David Arrandale

Colleagues will be sorry to learn of the death, on 26 November 2023, of David Arrandale, former Assistant Librarian in the Brotherton Library.

After graduating from Oxford, David joined the Brotherton Library in January 1968. A few years earlier the University Grants Committee had decided that Leeds should be one of the few universities funded to offer courses in Chinese Studies. David was appointed as the Library's Chinese Studies subject specialist meaning he was in charge of all aspects of the Library's Chinese literature collections. As well as selecting the books in consultation with the staff of the Department of Chinese (later East Asian) Studies, he catalogued and classed them, also assisting undergraduates and postgraduates in using the collections. In addition to those duties, which were common to all subject specialists, he often had to take on extra tasks like dealing directly with Chinese booksellers. David was well respected by the staff of the Department, with whom he always had excellent relations. The main focus of the Chinese literature collection was on modern literature, and most of the literary works produced in China at the time were quite small and cheap. There was a prolific output, however, so his office was often crammed with new books awaiting processing.  In later years he was assisted by native Chinese-speakers who helped with the administrative tasks.

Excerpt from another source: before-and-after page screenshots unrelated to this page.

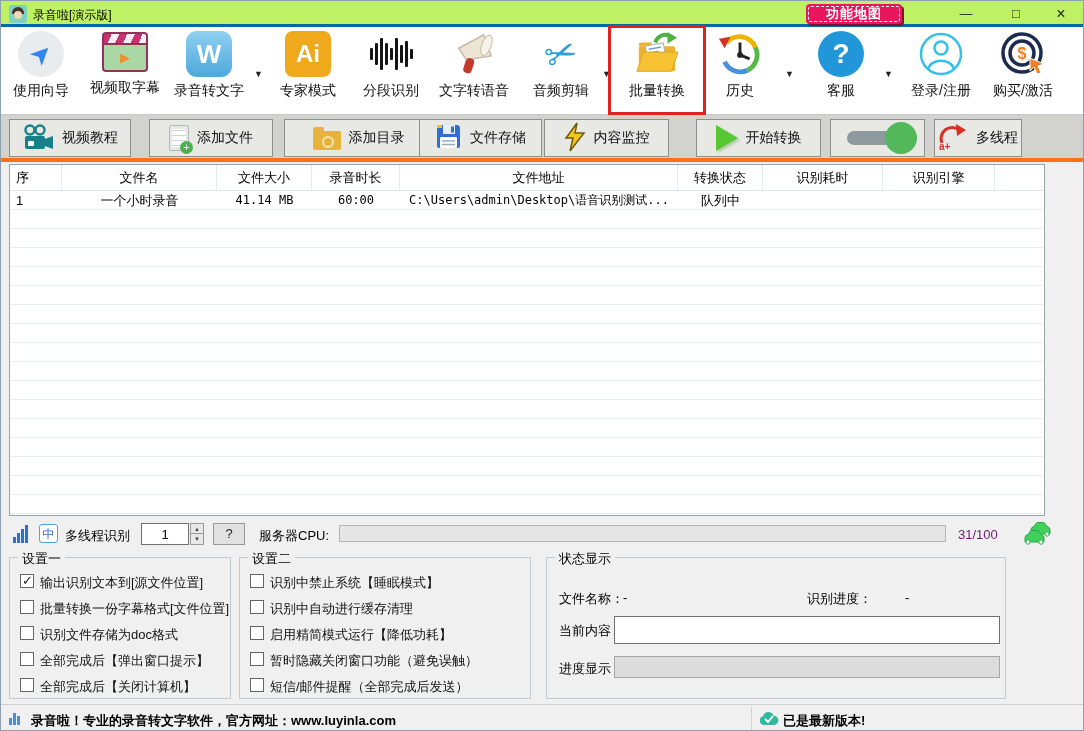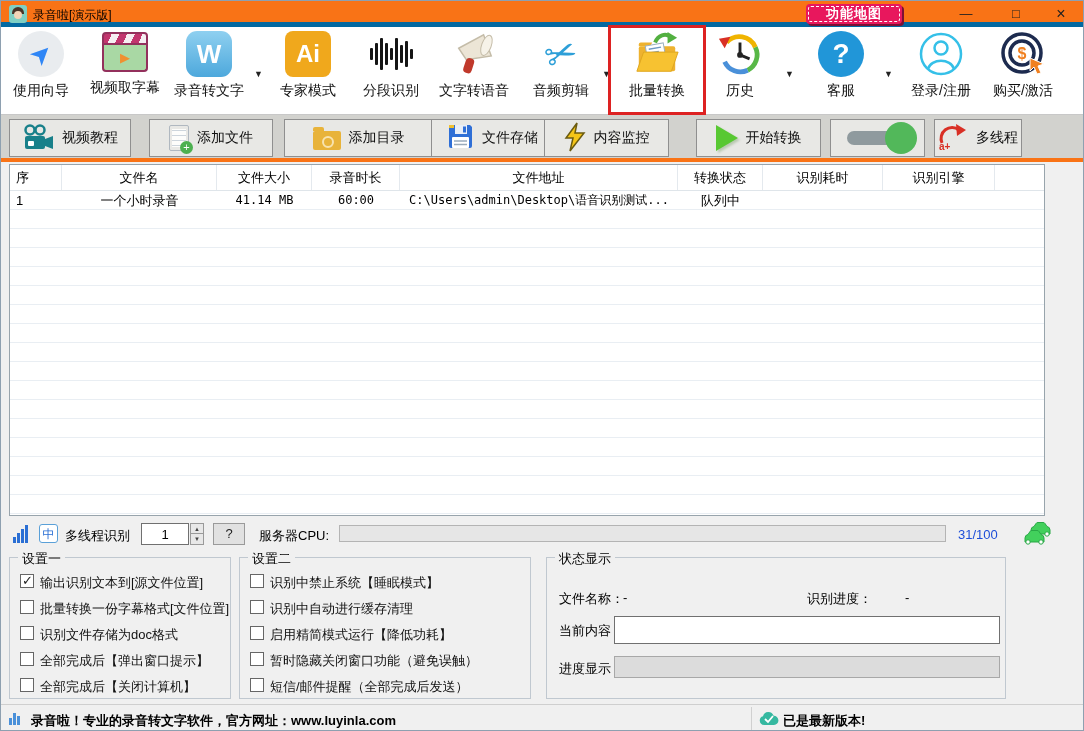--- a/index.html
+++ b/index.html
@@ -1,20 +1,20 @@
 <!DOCTYPE html>
 <html><head>
 <meta charset="utf-8">
 <style>
   * { margin:0; padding:0; box-sizing:border-box; }
   html,body { font-family:"Liberation Sans","DejaVu Sans",sans-serif; }
   .window { position:relative; width:1084px; height:731px; background:#f0f0f0; border:1px solid #8ea0b0; overflow:hidden; }
 
   
-  .titlebar { position:absolute; left:0; top:0; width:100%; height:26px; background:#f97316; border-bottom:5px solid #0369a1; }
+  .titlebar { position:absolute; left:0; top:0; width:100%; height:26px; background:#bef264; border-bottom:3px solid #0369a1; }
   .app-icon { position:absolute; left:8px; top:4px; width:18px; height:18px; border-radius:3px; background:#7ecfc4; overflow:hidden; }
   .app-icon::before { content:""; position:absolute; left:3px; top:2px; width:12px; height:7px; border-radius:6px 6px 0 0; background:#4a3428; }
   .app-icon::after { content:""; position:absolute; left:5px; top:6px; width:8px; height:8px; border-radius:50%; background:#f2d4b8; }
   .title-text { position:absolute; left:32px; top:6px; font-size:12px; color:#000; }
   .feature-badge { position:absolute; left:805px; top:3px; width:96px; height:20px; background:#e8175d; border-radius:4px; box-shadow:2px 2px 0 #7d1034; color:#fff; font-size:13px; font-weight:bold; text-align:center; line-height:20px; letter-spacing:1px; cursor:pointer; }
   .feature-badge::after { content:""; position:absolute; left:2px; top:2px; right:2px; bottom:2px; border:1px dashed #ffffff; border-radius:3px; }
   .winbtn { position:absolute; top:0; width:40px; height:26px; text-align:center; line-height:26px; font-size:13px; color:#222; cursor:pointer; }
   .winbtn.min { left:945px; }
   .winbtn.max { left:995px; }
   .winbtn.close { left:1040px; font-size:16px; }
@@ -77,21 +77,21 @@
   .thread-label { position:absolute; left:64px; top:11px; font-size:13px; color:#000; }
   .spinner { position:absolute; left:140px; top:7px; width:48px; height:22px; background:#fff; border:1px solid #707070; }
   .spinner input { width:100%; height:100%; border:none; text-align:center; font-size:13px; font-family:inherit; background:transparent; outline:none; }
   .spinbtns { position:absolute; left:189px; top:7px; width:14px; height:22px; border:1px solid #9a9a9a; background:#e8e8e8; }
   .spinbtns span { display:block; height:10px; font-size:6px; line-height:10px; text-align:center; color:#444; cursor:pointer; }
   .spinbtns span:first-child { border-bottom:1px solid #9a9a9a; }
   .help-btn { position:absolute; left:212px; top:7px; width:32px; height:22px; background:#e1e1e1; border:1px solid #9a9a9a; font-size:13px; text-align:center; line-height:20px; color:#222; cursor:pointer; }
   .cpu-label { position:absolute; left:258px; top:11px; font-size:13px; color:#000; }
   .cpu-track { position:absolute; left:338px; top:9px; width:607px; height:17px; background:#e6e6e6; border:1px solid #b4b4b4; }
   .cpu-fill { height:100%; background:#2db83d; }
-  .cpu-text { position:absolute; left:957px; top:11px; font-size:13px; color:#1d4ed8; }
+  .cpu-text { position:absolute; left:957px; top:11px; font-size:13px; color:#701a75; }
   .cars { position:absolute; left:1022px; top:6px; }
 
   
   .panel { position:absolute; top:556px; height:142px; border:1px solid #c0c8d0; }
   .panel .legend { position:absolute; left:8px; top:-8px; background:#f0f0f0; padding:0 4px; font-size:13px; color:#000; }
   .p1 { left:8px; width:222px; } .p2 { left:238px; width:292px; } .p3 { left:545px; width:460px; }
   .opt { position:absolute; left:10px; height:18px; display:flex; align-items:flex-start; gap:6px; cursor:pointer; }
   .cb { width:14px; height:14px; background:#fff; border:1px solid #666; position:relative; flex:none; }
   .cb.checked::after { content:"✓"; position:absolute; left:1px; top:-2px; font-size:13px; font-weight:bold; color:#222; }
   .opt .olbl { font-size:13px; color:#111; white-space:nowrap; }
@@ -272,21 +272,21 @@
       <span class="albl">视频教程</span>
     </div>
     <div class="abtn" style="left:148px;width:124px">
       <span class="ai-file"></span>
       <span class="albl">添加文件</span>
     </div>
     <div class="abtn" style="left:283px;width:149px">
       <span class="ai-folder"></span>
       <span class="albl">添加目录</span>
     </div>
-    <div class="abtn" style="left:430px;width:123px">
+    <div class="abtn" style="left:418px;width:123px">
       <span>
         <svg width="27" height="27" viewBox="0 0 27 27">
           <path d="M2 4 q0-2 2-2 h19 l2 2 v19 q0 2 -2 2 h-19 q-2 0 -2 -2 z" fill="#2f6fd6"></path>
           <rect x="8" y="2" width="12" height="9" fill="#e8eef8"></rect>
           <rect x="16" y="3.5" width="3" height="6" fill="#2f6fd6"></rect>
           <rect x="5" y="14" width="17" height="11" rx="1" fill="#fff"></rect>
           <line x1="7" y1="18" x2="20" y2="18" stroke="#9ab" stroke-width="1.5"></line>
           <line x1="7" y1="21.5" x2="20" y2="21.5" stroke="#9ab" stroke-width="1.5"></line>
           <rect x="2" y="2" width="5" height="3" fill="#f0c030"></rect>
         </svg>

In the late 1990s, funding was obtained for the Library's contribution to a national project for the computerised cataloguing of books in Chinese scripts. David enthusiastically joined in this, collaborating with colleagues in Leeds and around the UK and supervising a number of project staff. Excellent progress had been made by the date of David's retirement in 2000, resulting in a joint catalogue of all Chinese script materials in UK academic libraries, including the many thousands at Leeds.

Due to his desk being in a secluded part of the Library, many of his colleagues saw little of him for most of the day, but his quiet dry wit and slightly cynical approach to life was much appreciated by those who got to know him better.